Fancy spotting locals, and tourists alike? Then this is where the city comes to a lazy stop. Again, uphill east from Plaza San Francisco lies the main square of the city – Plaza Murillo – that has two most visited sights in La Paz – Presidential Palace and Cathedral, and the best meeting spot for locals. The square is really laid back with families gather to slurp on the ice-cream sold by the street-side vendors, or just catch up on the latest news or gossip.
The 1835 cathedral is an impressive structure with its high dome, hulking columns, thick stone walls and high ceilings, is overpowering, but the altar is relatively simple. Inside, the main attraction is the profusion of stained-glass work. Photography is not allowed inside the Cathedral.
Beside the cathedral is the Presidential Palace, and in the center of Plaza Murillo, opposite, stands a statue of President Gualberto Villarroel. In 1946, he was dragged from the palace by vigilantes and hanged from a lamppost in the square. Interestingly enough, Don Pedro Domingo Murillo, for whom the plaza was named, met a similar fate here in 1810.
Walking sort-of downhill from Plaza Murillo to the hostel was a respite from all that ‘hill’ climbing. Stopped by Alexander Cafe for coffee and lunch (plus free wi-fi) and realized that I was falling for the altitude sickness; so feeling nauseous and sick, I dragged myself up the two floors to my room for a long nap.
Past sunset, I walked to the nearest cafe I could find on Prado, called Dumbo, for a good meal before calling it a day.
Note: All values in USD, unless otherwise mentioned, are approximate and based on the exchange rate at the time of publishing. Each cost is for one adult. The exchange rate at the time of publishing is assumed to be USD 1= BOB 6.9.

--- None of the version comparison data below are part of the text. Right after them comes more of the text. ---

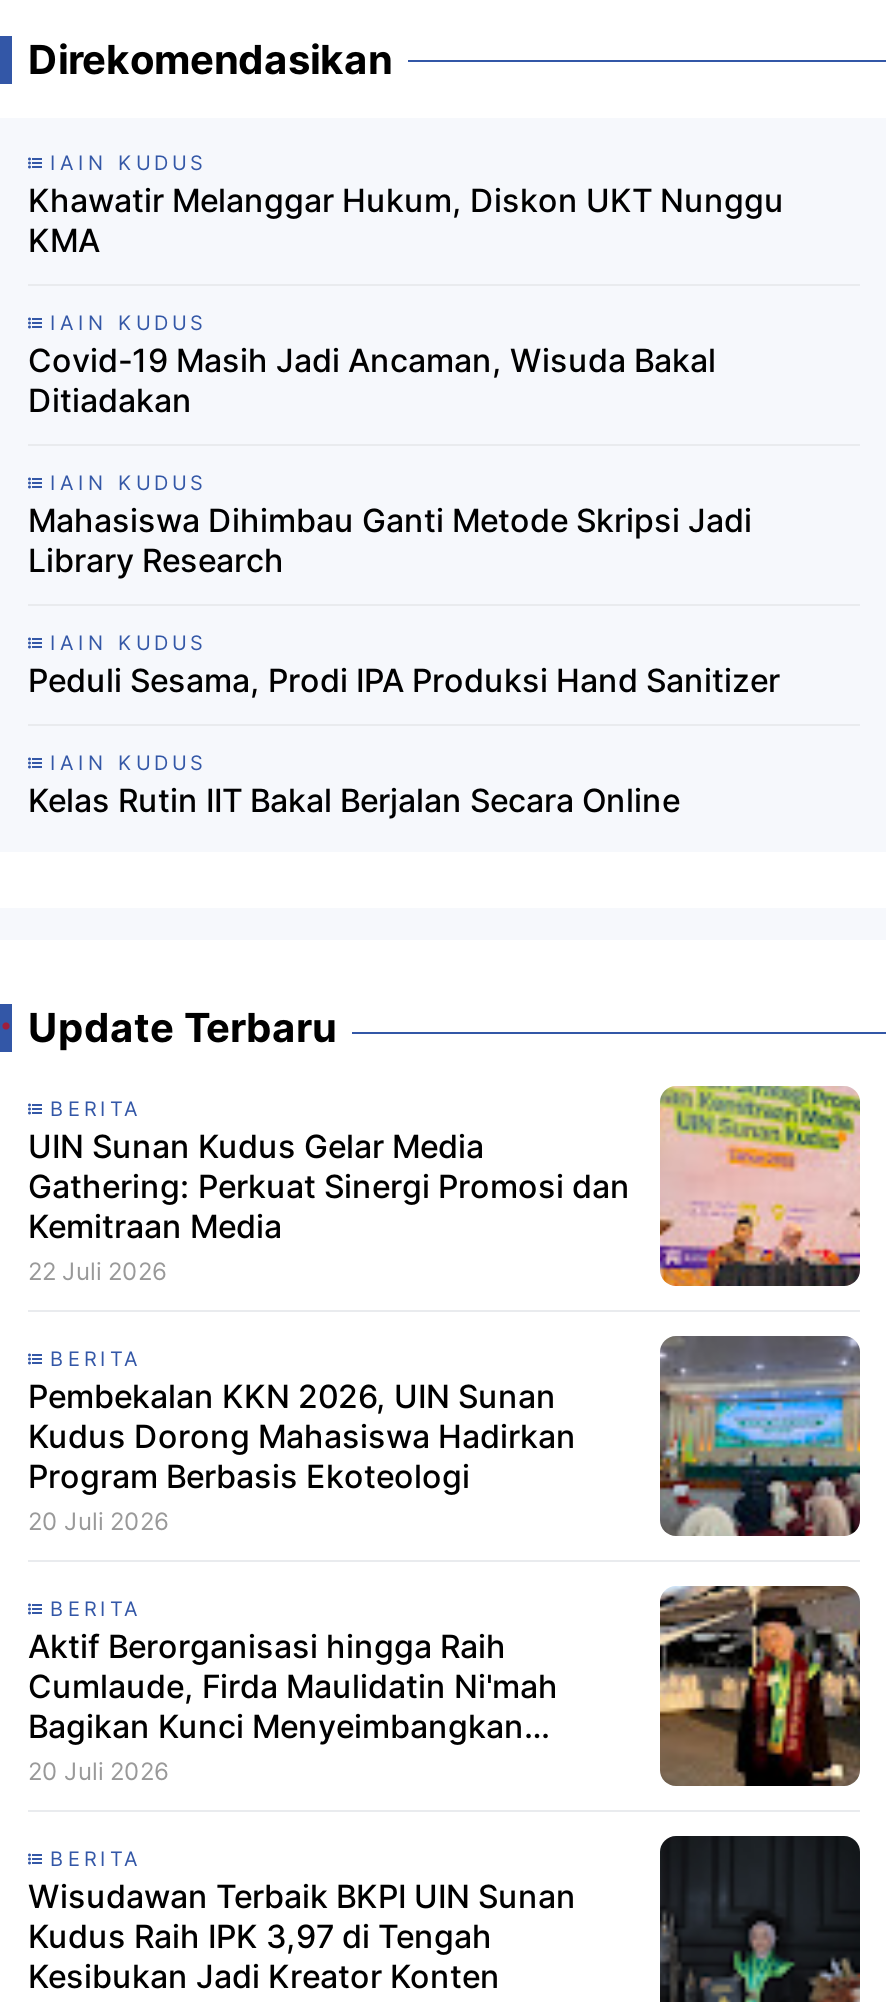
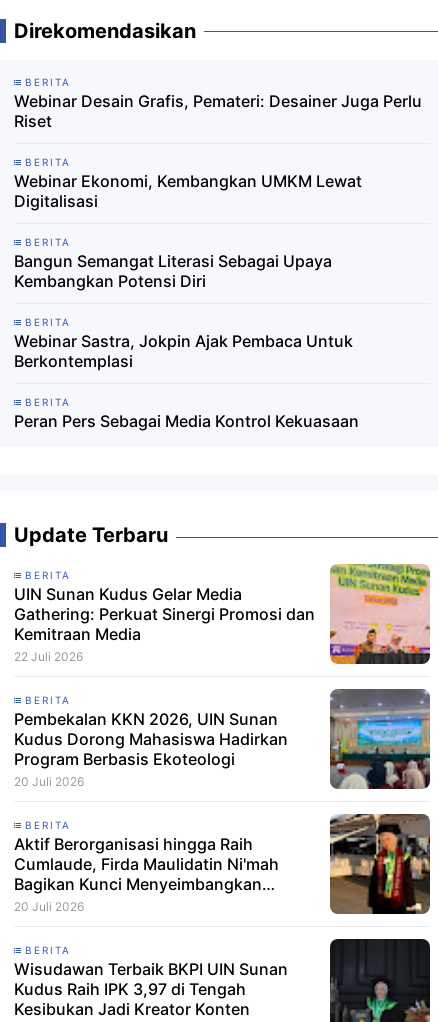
- IAIN KUDUS
- Khawatir Melanggar Hukum, Diskon UKT Nunggu
- KMA
+ BERITA
+ Webinar Desain Grafis, Pemateri: Desainer Juga Perlu
+ Riset

- IAIN KUDUS
- Covid-19 Masih Jadi Ancaman, Wisuda Bakal
- Ditiadakan
+ BERITA
+ Webinar Ekonomi, Kembangkan UMKM Lewat
+ Digitalisasi

- IAIN KUDUS
- Mahasiswa Dihimbau Ganti Metode Skripsi Jadi
- Library Research
+ BERITA
+ Bangun Semangat Literasi Sebagai Upaya
+ Kembangkan Potensi Diri

- IAIN KUDUS
- Peduli Sesama, Prodi IPA Produksi Hand Sanitizer
+ BERITA
+ Webinar Sastra, Jokpin Ajak Pembaca Untuk
+ Berkontemplasi

- IAIN KUDUS
- Kelas Rutin IIT Bakal Berjalan Secara Online
+ BERITA
+ Peran Pers Sebagai Media Kontrol Kekuasaan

|Taxi from La Paz airport to city center||Bs 70 or $10.14||One way. Per taxi.|
|Museum of San Francisco||Bs 20 or $2.90|
|Lunch at Alexander Cafe||Bs 36 or $5.20|
|Dinner at Dumbo||Bs 75 or $10.87|
|Loki Hostel||Bs 314 or $45.50||For one room (charged for two persons), two nights|
|Snacks & water||Bs 10 or $1.45|
|Bolivia Flag||Bs 15 or $2.17||as souvenir|
|Toilets||Bs 5 or $0.72|
|Total Costs||$78.95||Per person|
|Overall Costs||$1,080.95||Per person|
Tips, info & details of planning.
First day in the capital city.
Day 2 – NEXT »
Second day in the capital city.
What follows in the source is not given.